2020-09-21 Thread Nicolai Stange
NIST SP800-90B requires certain statistical tests to be run continuously on
a noise source's output.

In preparation to implementing those, introduce an empty stub,
health_test_process() and wire it up to add_interrupt_randomness(). This
patch does not implement any actual testing functionality yet, it's mereley
meant to define the interactions between add_interrupt_randomness() and
the health tests.

health_test_process() is to be invoked on individual noise samples, i.e.
cycle counter values and returns, either of three possible status
codes indicating to the calling add_interrupt_randomness() that
- either some more samples are needed in order to complete the statistical
  tests,
- that the tests have finished with positive result on the latest run
  of noise samples or
- that the tests have failed.

Introduce an enum health_result defining constants corresponding to these
resp. cases: health_queue, health_dispatch and health_discard. Provide
another value, health_none, to indicate the case that the health tests
are disabled, because e.g. fips_enabled is unset. Make the stub
health_test_process() return this value for now.

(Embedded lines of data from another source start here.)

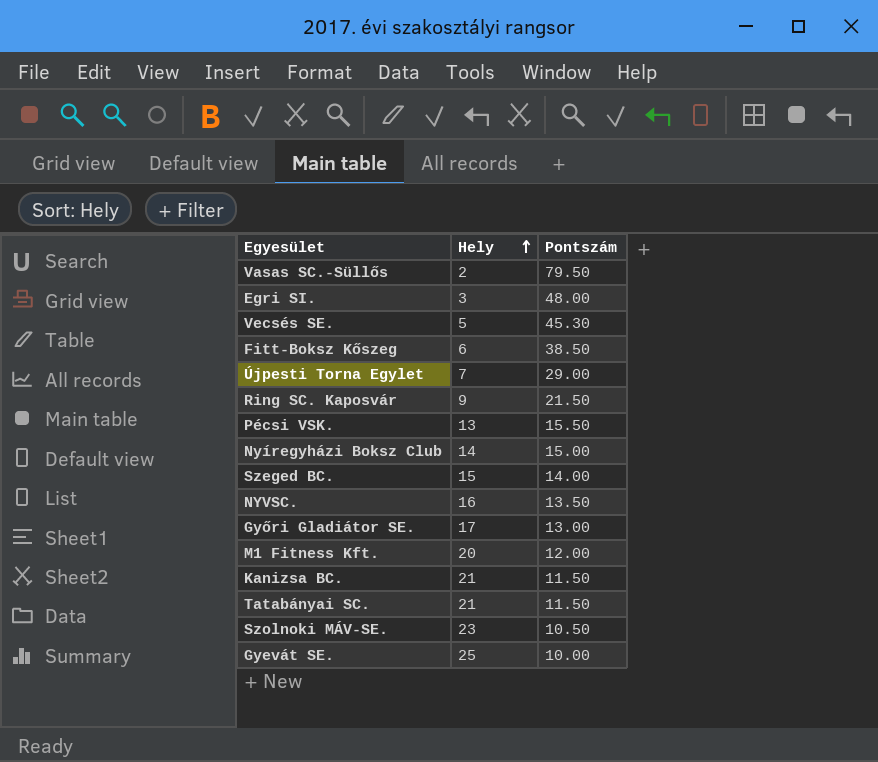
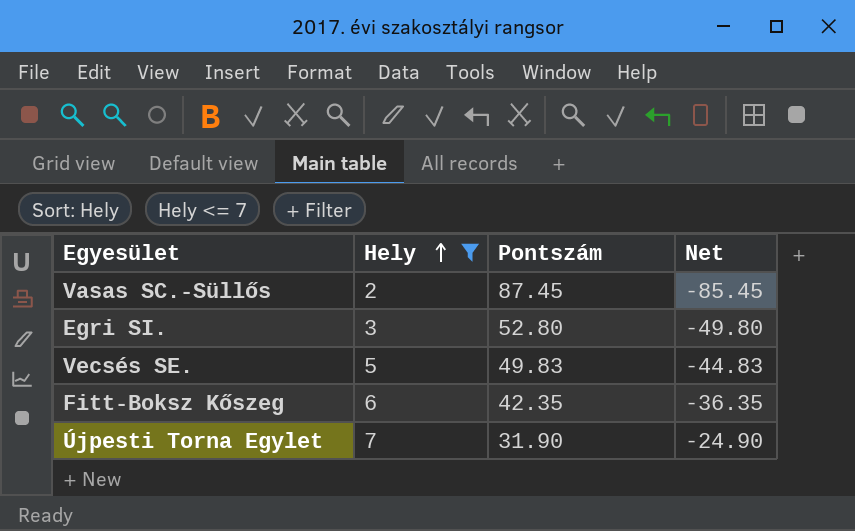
filter: none -> Hely <= 7
column Net | formula: none -> [Hely] - [Pontszám]
Vasas SC.-Süllős | Pontszám: 79.50 -> 87.45
Egri SI. | Pontszám: 48.00 -> 52.80
Vecsés SE. | Pontszám: 45.30 -> 49.83
Fitt-Boksz Kőszeg | Pontszám: 38.50 -> 42.35
Újpesti Torna Egylet | Pontszám: 29.00 -> 31.90

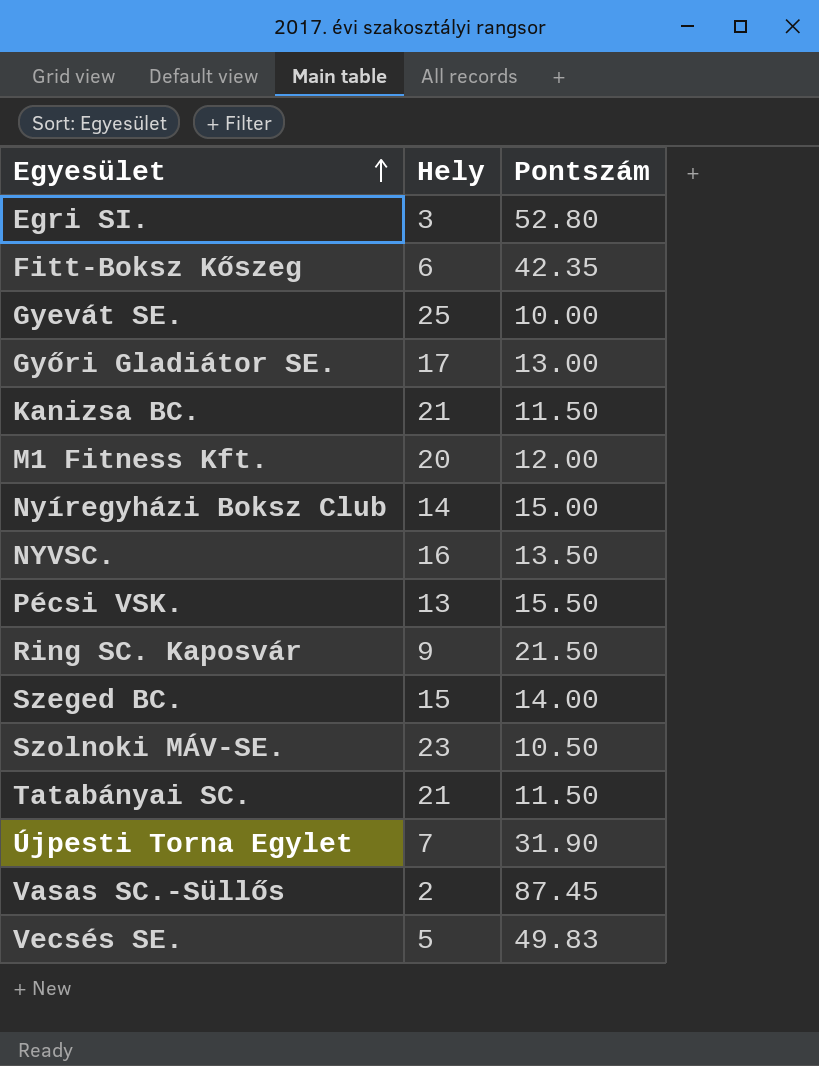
filter: Hely <= 7 -> none
row order: Hely ascending -> Egyesület ascending
column Net | formula: [Hely] - [Pontszám] -> none

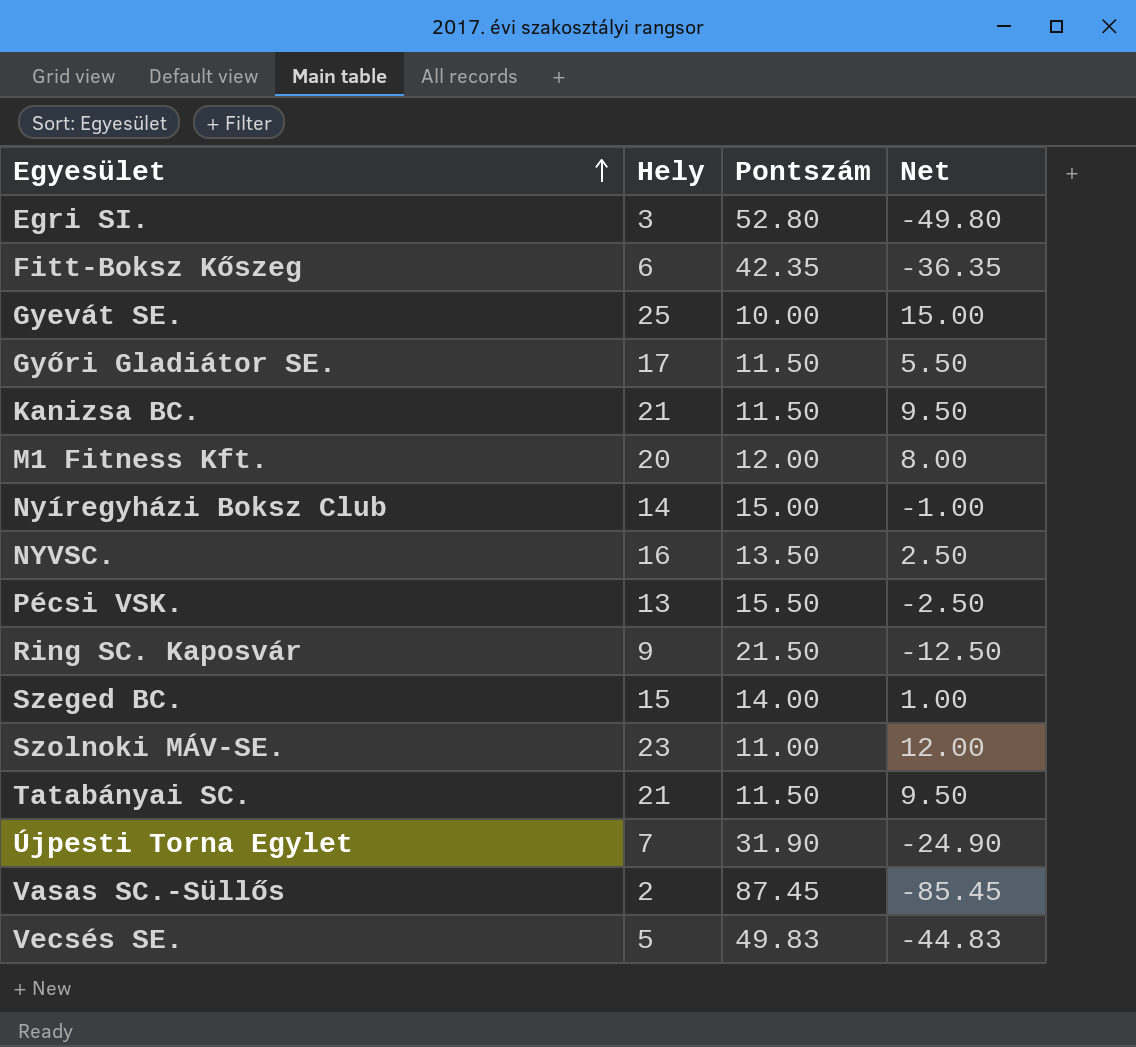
column Net | formula: none -> [Hely] - [Pontszám]
Győri Gladiátor SE. | Pontszám: 13.00 -> 11.50
Szolnoki MÁV-SE. | Pontszám: 10.50 -> 11.00

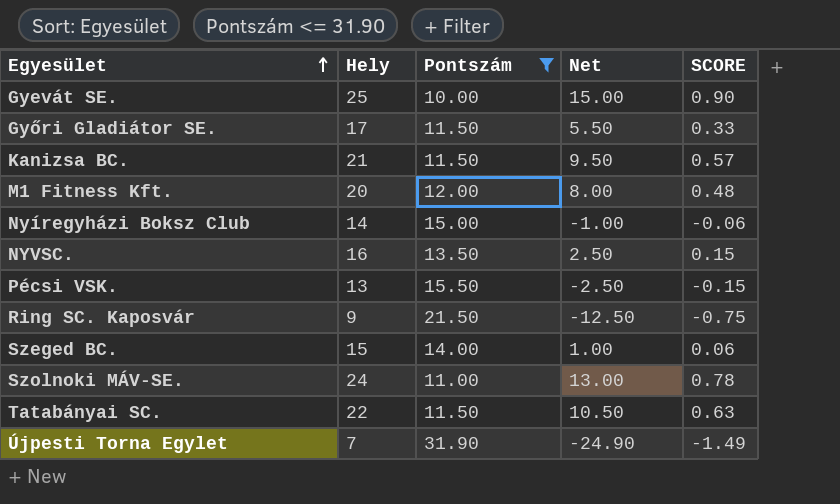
filter: none -> Pontszám <= 31.90
column SCORE | formula: none -> [Net] * 0.06
Szolnoki MÁV-SE. | Hely: 23 -> 24
Szolnoki MÁV-SE. | Net: 12.00 -> 13.00
Tatabányai SC. | Hely: 21 -> 22
Tatabányai SC. | Net: 9.50 -> 10.50

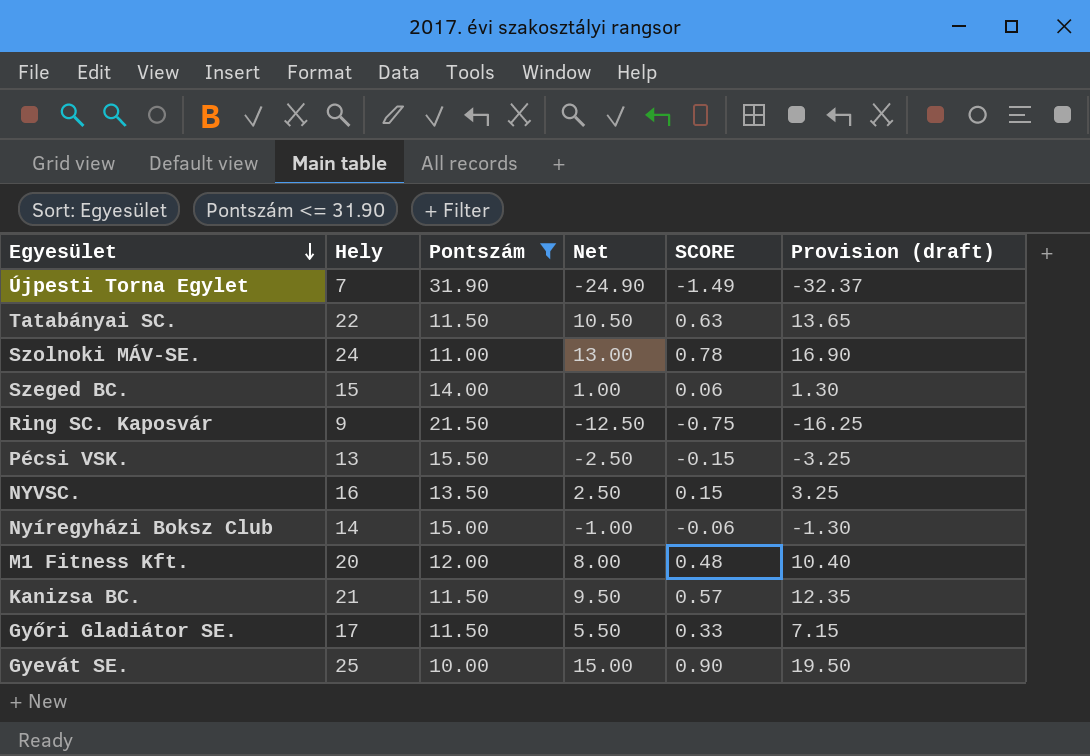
row order: Egyesület ascending -> Egyesület descending
column Provision (draft) | formula: none -> [Net] * 1.3

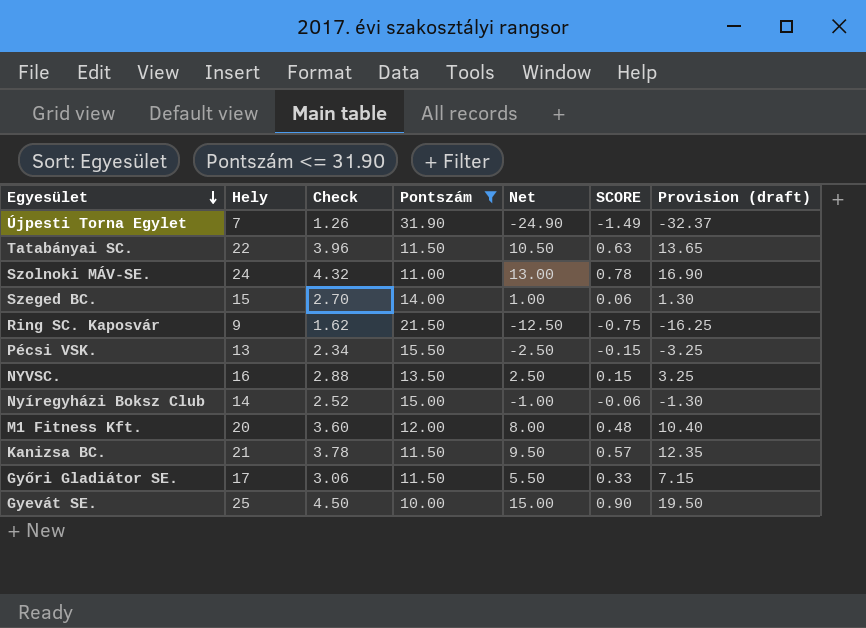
column Check | formula: none -> [Hely] * 0.18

As long as the statistical tests need more input noise samples before
reaching a conclusion, health_queue will get returned from
health_test_process(). FWIW, the number of successive input samples needed
by the tests will be at the order of 128 to 8192, depending on the per-IRQ
entropy estimate. add_interrupt_randomness() currently attempts to transfer
the noise kept within in the per-CPU fast_pool, which is of limited
capacity, to the global input_pool as soon as a threshold of 64 events is
reached and it will continue to do so. However, as long as some tests are
pending, i.e. keep returning health_queue, the associated amount of
estimated entropy must not get added to the global input_pool balance, but
queued up at the fast_pool's queued_entropy instance. Once the health test
have eventually succeeded, as indiciated by health_test_process(), the
entropy previously queued up may get dispatched to the global reserve.
OTOH, on test failure health_discard will get returned and all entropy
queued up from add_interrupt_randomness() since the last dispatch (or
discard resp.) must get discarded.

Note that add_interrupt_randomness() will continue to unconditionally mix
the samples into the fast_pools and eventually into the global input_pool
-- the health test results really only affect the entropy accounting.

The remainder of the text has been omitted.